→ Problem to work on: There is one span to output from the data below: the lines starting at the line with "order number: SO-23069 -> SO-23869" and ending at the line with "shipping method: FedEx -> GLS". Output it exactly, ends included, nothing more.

→ Data records:

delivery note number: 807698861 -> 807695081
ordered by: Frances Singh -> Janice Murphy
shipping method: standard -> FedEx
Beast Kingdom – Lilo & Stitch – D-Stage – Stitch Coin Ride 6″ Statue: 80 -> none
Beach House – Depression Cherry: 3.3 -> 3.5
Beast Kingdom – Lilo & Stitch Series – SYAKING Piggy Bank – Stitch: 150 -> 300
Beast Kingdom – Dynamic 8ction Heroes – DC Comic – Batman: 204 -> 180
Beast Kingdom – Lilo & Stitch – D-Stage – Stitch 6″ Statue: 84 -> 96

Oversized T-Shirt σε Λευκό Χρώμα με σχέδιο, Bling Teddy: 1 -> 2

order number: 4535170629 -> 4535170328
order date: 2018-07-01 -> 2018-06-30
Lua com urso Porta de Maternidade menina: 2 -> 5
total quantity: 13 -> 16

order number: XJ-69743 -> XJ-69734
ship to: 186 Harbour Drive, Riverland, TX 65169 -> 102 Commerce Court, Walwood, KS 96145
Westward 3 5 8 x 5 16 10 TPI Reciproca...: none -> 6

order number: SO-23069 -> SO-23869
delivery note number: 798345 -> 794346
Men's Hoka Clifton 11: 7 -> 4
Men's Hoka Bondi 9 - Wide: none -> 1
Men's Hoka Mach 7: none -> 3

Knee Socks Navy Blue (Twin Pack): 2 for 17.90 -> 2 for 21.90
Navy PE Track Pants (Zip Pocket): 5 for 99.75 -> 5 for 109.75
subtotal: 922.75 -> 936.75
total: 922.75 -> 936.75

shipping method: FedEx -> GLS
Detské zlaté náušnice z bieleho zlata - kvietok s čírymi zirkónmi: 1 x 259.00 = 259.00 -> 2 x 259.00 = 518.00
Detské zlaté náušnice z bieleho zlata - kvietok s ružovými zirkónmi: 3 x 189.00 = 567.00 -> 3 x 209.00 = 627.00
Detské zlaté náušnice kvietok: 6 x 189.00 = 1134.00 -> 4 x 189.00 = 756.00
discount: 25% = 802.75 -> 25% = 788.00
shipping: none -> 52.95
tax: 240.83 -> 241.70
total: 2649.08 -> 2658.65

→ Finished exercise:
order number: SO-23069 -> SO-23869
delivery note number: 798345 -> 794346
Men's Hoka Clifton 11: 7 -> 4
Men's Hoka Bondi 9 - Wide: none -> 1
Men's Hoka Mach 7: none -> 3

Knee Socks Navy Blue (Twin Pack): 2 for 17.90 -> 2 for 21.90
Navy PE Track Pants (Zip Pocket): 5 for 99.75 -> 5 for 109.75
subtotal: 922.75 -> 936.75
total: 922.75 -> 936.75

shipping method: FedEx -> GLS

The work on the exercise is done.